Question

I just need part B answered, thanks!

In a model AC generator, a 504 turn rectangular coil 8.0 cm by 26 cm rotates at 120 rev/min in a uniform magnetic field of 0.61 T. What is the maximum emf induced in the coil? v What is the instantaneous value of the emf in the coil at t = (pi/32) s?
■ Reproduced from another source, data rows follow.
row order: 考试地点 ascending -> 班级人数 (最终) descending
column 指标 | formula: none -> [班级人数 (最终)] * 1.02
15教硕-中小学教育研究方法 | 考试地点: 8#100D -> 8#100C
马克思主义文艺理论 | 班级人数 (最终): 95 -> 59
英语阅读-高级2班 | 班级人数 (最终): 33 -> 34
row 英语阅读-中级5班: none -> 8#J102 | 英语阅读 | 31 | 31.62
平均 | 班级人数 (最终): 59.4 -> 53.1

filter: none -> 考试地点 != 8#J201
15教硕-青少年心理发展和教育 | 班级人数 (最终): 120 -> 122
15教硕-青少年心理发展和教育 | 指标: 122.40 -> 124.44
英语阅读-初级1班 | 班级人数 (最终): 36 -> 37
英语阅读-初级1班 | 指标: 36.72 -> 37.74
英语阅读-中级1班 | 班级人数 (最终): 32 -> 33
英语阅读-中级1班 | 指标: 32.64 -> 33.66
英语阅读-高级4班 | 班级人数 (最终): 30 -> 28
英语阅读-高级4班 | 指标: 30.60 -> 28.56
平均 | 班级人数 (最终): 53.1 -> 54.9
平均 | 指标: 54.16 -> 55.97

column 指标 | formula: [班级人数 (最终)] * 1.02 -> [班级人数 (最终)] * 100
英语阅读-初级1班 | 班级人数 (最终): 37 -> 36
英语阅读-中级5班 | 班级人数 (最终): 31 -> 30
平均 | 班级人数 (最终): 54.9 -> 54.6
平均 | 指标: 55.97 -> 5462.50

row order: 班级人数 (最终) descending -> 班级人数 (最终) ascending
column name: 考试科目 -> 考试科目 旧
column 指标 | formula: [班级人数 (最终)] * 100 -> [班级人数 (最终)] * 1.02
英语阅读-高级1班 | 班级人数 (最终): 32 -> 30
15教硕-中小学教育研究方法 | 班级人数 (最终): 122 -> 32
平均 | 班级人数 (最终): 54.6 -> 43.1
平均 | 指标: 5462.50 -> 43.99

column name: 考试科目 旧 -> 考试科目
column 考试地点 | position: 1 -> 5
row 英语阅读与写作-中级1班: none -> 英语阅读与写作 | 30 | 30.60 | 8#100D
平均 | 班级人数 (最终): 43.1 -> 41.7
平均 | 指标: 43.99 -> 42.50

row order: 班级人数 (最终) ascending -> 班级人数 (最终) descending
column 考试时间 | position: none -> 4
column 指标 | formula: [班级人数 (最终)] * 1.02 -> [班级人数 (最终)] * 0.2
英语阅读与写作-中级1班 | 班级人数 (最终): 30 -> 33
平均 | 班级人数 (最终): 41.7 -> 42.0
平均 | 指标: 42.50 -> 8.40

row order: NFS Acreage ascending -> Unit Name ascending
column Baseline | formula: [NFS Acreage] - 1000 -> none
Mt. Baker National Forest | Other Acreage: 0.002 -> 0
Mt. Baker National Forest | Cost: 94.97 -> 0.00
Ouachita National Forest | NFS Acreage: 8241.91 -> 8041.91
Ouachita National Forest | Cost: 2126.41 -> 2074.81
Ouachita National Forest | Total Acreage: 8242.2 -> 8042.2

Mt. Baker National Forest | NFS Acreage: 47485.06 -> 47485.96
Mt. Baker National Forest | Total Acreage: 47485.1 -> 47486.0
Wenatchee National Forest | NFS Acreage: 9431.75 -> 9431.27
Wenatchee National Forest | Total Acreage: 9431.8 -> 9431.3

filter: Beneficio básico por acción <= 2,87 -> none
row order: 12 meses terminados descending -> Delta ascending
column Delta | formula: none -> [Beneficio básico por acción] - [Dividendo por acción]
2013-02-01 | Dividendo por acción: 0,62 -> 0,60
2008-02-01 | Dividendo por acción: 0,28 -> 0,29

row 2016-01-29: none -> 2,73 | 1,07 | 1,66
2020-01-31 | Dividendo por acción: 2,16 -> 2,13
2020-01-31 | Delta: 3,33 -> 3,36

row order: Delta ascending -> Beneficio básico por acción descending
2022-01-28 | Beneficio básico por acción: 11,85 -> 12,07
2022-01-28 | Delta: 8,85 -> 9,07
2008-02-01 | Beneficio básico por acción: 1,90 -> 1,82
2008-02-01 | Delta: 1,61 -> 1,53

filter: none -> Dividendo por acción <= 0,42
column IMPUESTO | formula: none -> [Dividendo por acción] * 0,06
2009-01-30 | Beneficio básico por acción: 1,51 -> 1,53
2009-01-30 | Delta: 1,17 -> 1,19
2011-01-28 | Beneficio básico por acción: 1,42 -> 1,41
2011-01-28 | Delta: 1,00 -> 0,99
Assume that the emf is zero at t = 0. What is the smallest value of t for which the emf will have its maximum value? s

Answer 1

Ans

$Emf= -N\frac{\partial \phi }{\partial t}$

Where N is no of turn.

$\phi = B.A =BA cos\theta$

( $\theta$ is the angle between magnetic field B and area vector A )

is the magnetic flux.

t is time.

Also using equation of circular motion

$\theta = \theta ^{_{_{_{0}}}} + \omega t$

therefore

$Emf =-N\frac{\partial BAcos(\omega t +\theta _{0})}{\partial t}$

            = $Emf =NBA\omega sin(\omega t+\theta _{0})$

At t=0, Emf=0;

i.e    $sin(\theta _{0}) = 0$

or   $\theta _{0} = 0$

therefore $Emf =NBA\omega sin(\omega t)$

                            ( $\omega = 2\pi *120/60 =4\pi$ in rad per sec)

                            = 504*0.61*8*26*10^-4*4*3.14*sin(4* $\pi$ ²/32)

                              =75.78 volt